Distance Metrics

Distance metrics define how vectors are compared for similarity. Choosing the right metric is critical for accurate search results and depends on your embedding model.

Available Distance Metrics

Qdrant supports four distance metrics:

// From lib/segment/src/types.rs:306-315
pub enum Distance {
    Cosine,     // Cosine similarity
    Euclid,     // Euclidean distance  
    Dot,        // Dot product
    Manhattan,  // Manhattan distance
}

Cosine Similarity

Measures the angle between vectors, ignoring magnitude:

from qdrant_client import QdrantClient, models

client = QdrantClient("localhost", port=6333)

client.create_collection(
    collection_name="semantic_search",
    vectors_config=models.VectorParams(
        size=384,
        distance=models.Distance.COSINE
    )
)

Formula:

cosine_similarity(A, B) = (A · B) / (||A|| * ||B||)

Score Range: -1 (opposite) to 1 (identical) Characteristics:

Normalized: Vector magnitude doesn’t affect similarity
Order: Higher scores are better (maximization)
Symmetric: cosine(A, B) = cosine(B, A)

Cosine is the most common metric for semantic search and text embeddings. Most embedding models (OpenAI, Cohere, Sentence Transformers) are optimized for cosine similarity.

When to Use Cosine

✅ Use Cosine when:

Working with text embeddings (BERT, GPT, etc.)
Your embedding model outputs normalized vectors
You care about direction, not magnitude
Using pre-trained models (OpenAI, Cohere, etc.)

❌ Don’t use Cosine when:

Vector magnitude contains important information
Your model was specifically trained for Euclidean distance

Example: Text Similarity

# Vectors with same direction but different magnitudes are similar
vec_a = [1.0, 2.0, 3.0]     # magnitude = 3.74
vec_b = [2.0, 4.0, 6.0]     # magnitude = 7.48

# Cosine similarity = 1.0 (identical direction)

Euclidean Distance (L2)

Measures straight-line distance between vectors:

client.create_collection(
    collection_name="image_search",
    vectors_config=models.VectorParams(
        size=512,
        distance=models.Distance.EUCLID
    )
)

Formula:

euclidean_distance(A, B) = sqrt(Σ(Ai - Bi)²)
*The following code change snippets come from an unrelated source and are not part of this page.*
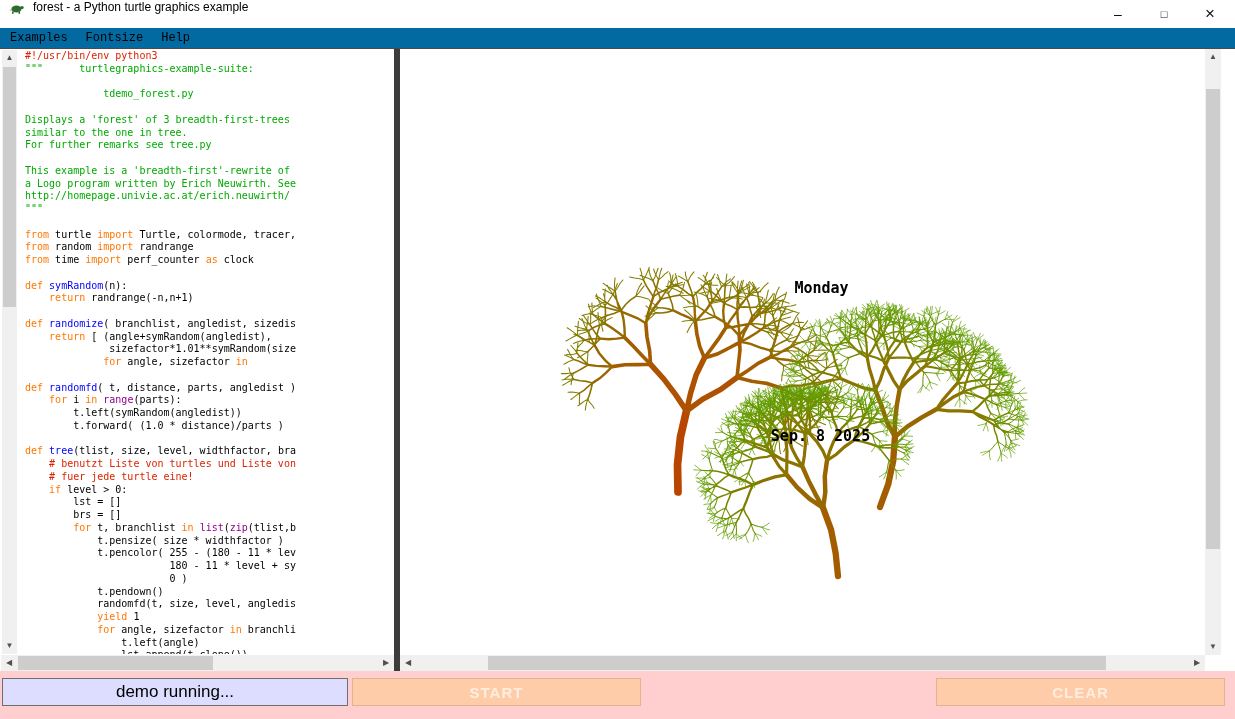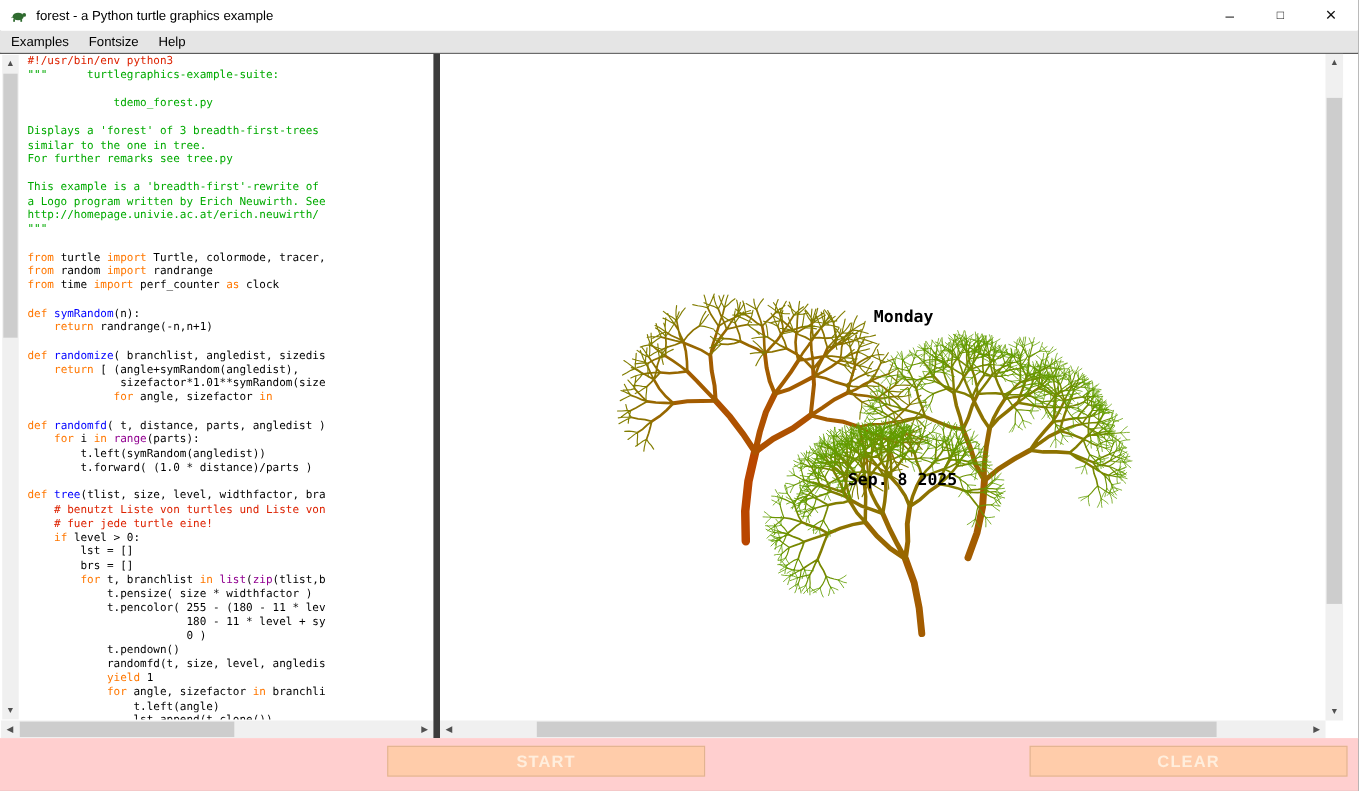"forest - a Python turtle" .titlebar { align-items: center -> flex-start }
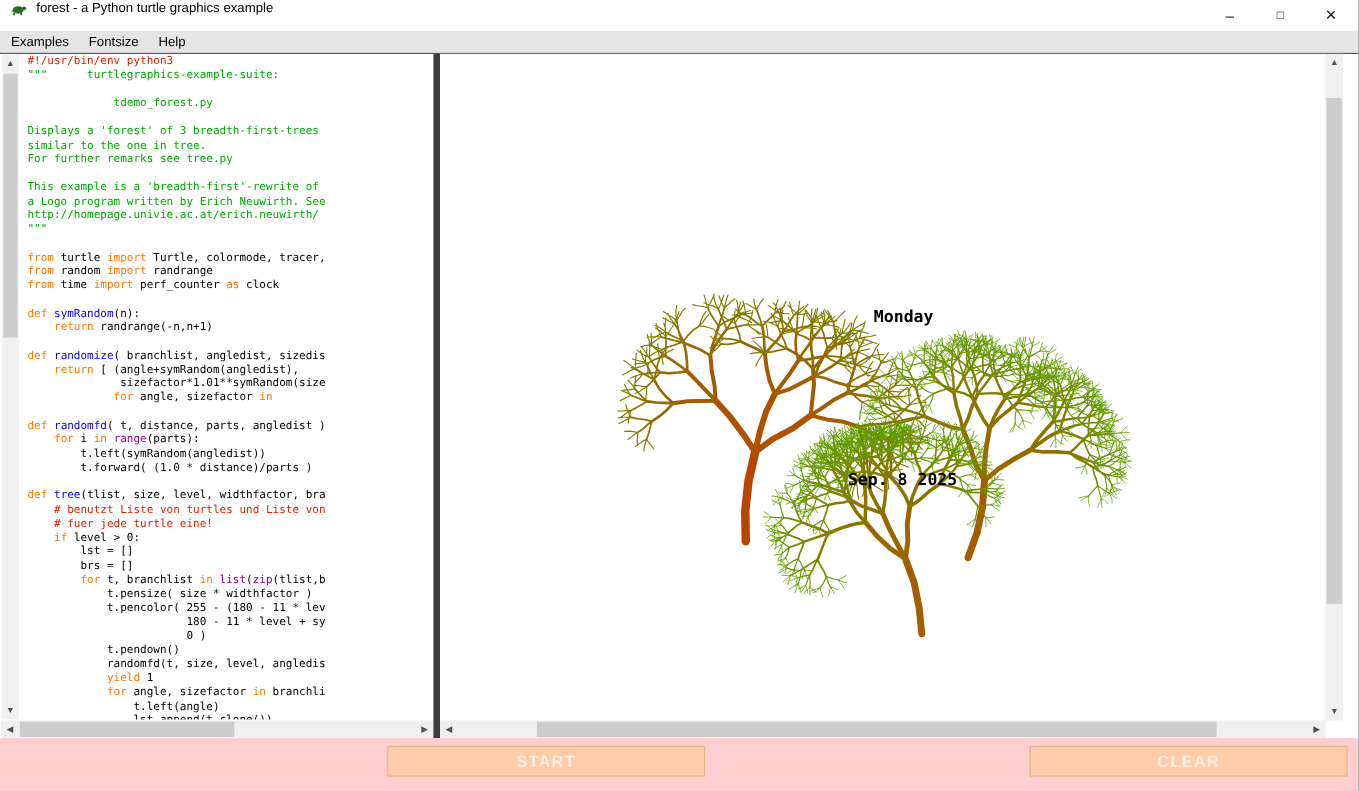"Examples" .menubar { background: #e5e5e5 -> #0369a1; font-family: none -> Liberation Mono, monospace }
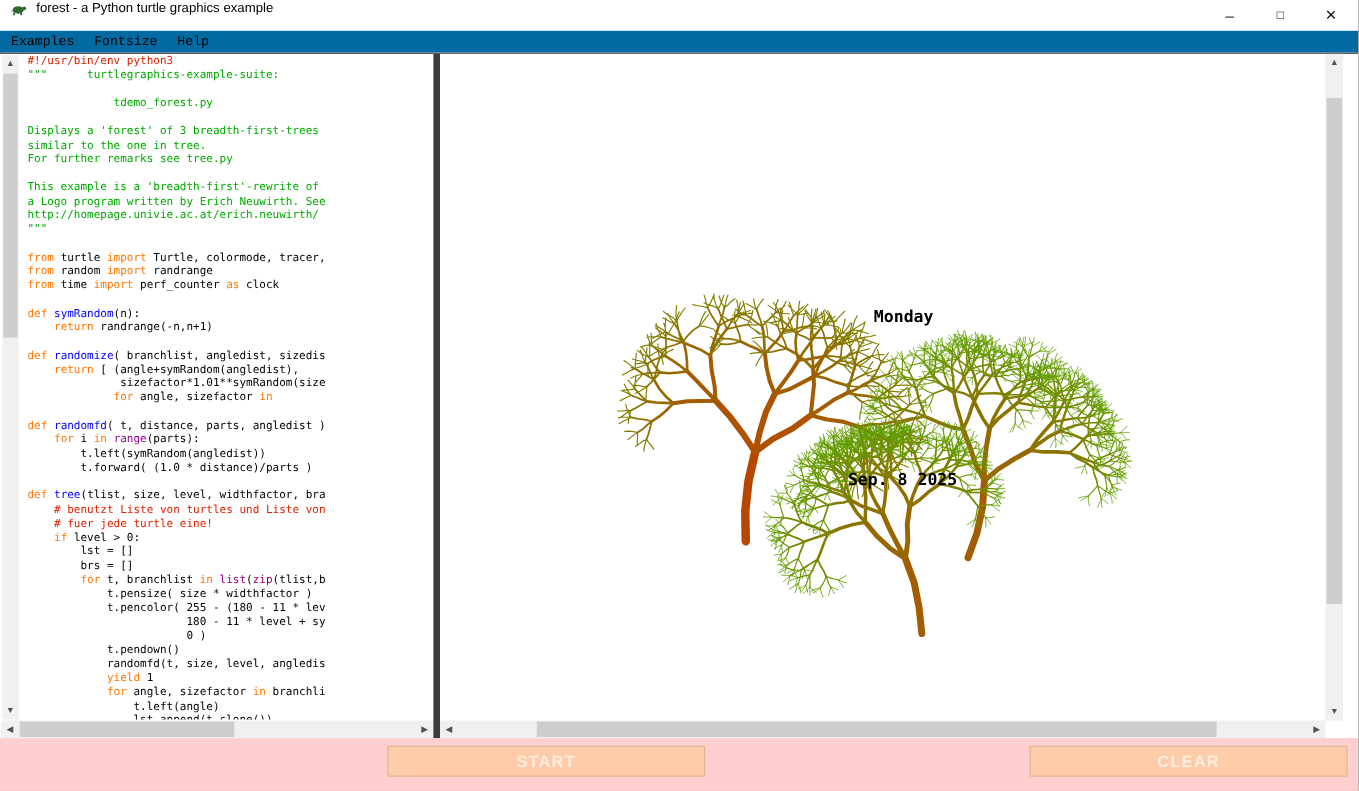"demo running..." div.status-label { html: none -> <div>demo running...</div> }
Score Range: 0 (identical) to ∞ (very different) Characteristics:

Magnitude-sensitive: Vector length affects distance
Order: Lower scores are better (minimization)
Symmetric: euclid(A, B) = euclid(B, A)

Euclidean distance considers both direction and magnitude. It’s commonly used for image embeddings and when vector magnitude is meaningful.

When to Use Euclidean

✅ Use Euclidean when:

Vector magnitude is meaningful
Working with image embeddings (ResNet, EfficientNet)
Your model was trained with Euclidean distance
You need geometric distance in embedding space

❌ Don’t use Euclidean when:

Vectors have inconsistent magnitudes
You only care about direction

Example: Spatial Distance

# Vectors with similar direction but different magnitudes are different
vec_a = [1.0, 2.0, 3.0]
vec_b = [2.0, 4.0, 6.0]

# Euclidean distance = 3.74 (significant difference)

Dot Product

Computes the product of corresponding elements:

client.create_collection(
    collection_name="recommendation",
    vectors_config=models.VectorParams(
        size=256,
        distance=models.Distance.DOT
    )
)

Formula:

dot_product(A, B) = Σ(Ai * Bi)

Score Range: -∞ to ∞ Characteristics:

Unnormalized: Magnitude matters significantly
Order: Higher scores are better (maximization)
Symmetric: dot(A, B) = dot(B, A)
Efficient: Fastest to compute

Dot product is sensitive to vector magnitude. Longer vectors will have higher scores even if less similar in direction.

When to Use Dot Product

✅ Use Dot Product when:

Your vectors are pre-normalized
Working with binary or categorical features
Your model was specifically trained for dot product
Maximum computational efficiency is needed

❌ Don’t use Dot Product when:

Vectors have inconsistent magnitudes
You need normalized similarity scores

Relationship with Cosine

For normalized vectors (||v|| = 1), dot product equals cosine similarity:

# If vectors are normalized
import numpy as np

vec_a = [1.0, 0.0, 0.0]
vec_b = [0.707, 0.707, 0.0]

dot_product = np.dot(vec_a, vec_b)  # 0.707
cosine_sim = np.dot(vec_a, vec_b) / (np.linalg.norm(vec_a) * np.linalg.norm(vec_b))  # 0.707

# They're identical for normalized vectors!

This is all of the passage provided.